=== Begin Enclosure ===

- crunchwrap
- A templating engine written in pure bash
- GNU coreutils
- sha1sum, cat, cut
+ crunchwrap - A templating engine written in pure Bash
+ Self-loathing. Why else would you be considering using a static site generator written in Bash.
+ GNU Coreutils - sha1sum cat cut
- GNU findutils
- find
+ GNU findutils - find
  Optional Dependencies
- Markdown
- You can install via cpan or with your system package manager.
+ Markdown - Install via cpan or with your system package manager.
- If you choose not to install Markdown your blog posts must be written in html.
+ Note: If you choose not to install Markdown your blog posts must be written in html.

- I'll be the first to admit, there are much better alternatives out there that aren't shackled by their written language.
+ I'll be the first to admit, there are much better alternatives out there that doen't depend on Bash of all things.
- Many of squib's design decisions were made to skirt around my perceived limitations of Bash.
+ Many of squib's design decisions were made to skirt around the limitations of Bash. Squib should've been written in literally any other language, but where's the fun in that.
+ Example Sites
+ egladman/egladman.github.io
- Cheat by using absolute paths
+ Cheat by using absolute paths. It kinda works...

=== End Enclosure ===
=== Begin Enclosure ===

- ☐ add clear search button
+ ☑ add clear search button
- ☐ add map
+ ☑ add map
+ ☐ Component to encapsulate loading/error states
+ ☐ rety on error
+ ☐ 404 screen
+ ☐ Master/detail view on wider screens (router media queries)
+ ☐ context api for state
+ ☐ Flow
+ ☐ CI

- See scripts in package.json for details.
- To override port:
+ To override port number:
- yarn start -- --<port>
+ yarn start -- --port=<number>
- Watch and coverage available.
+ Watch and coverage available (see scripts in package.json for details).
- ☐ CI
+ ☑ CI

=== End Enclosure ===

Copy out every line of the entries where the string "system" shows up.

### Response box:
- You can install via cpan or with your system package manager.
+ Markdown - Install via cpan or with your system package manager.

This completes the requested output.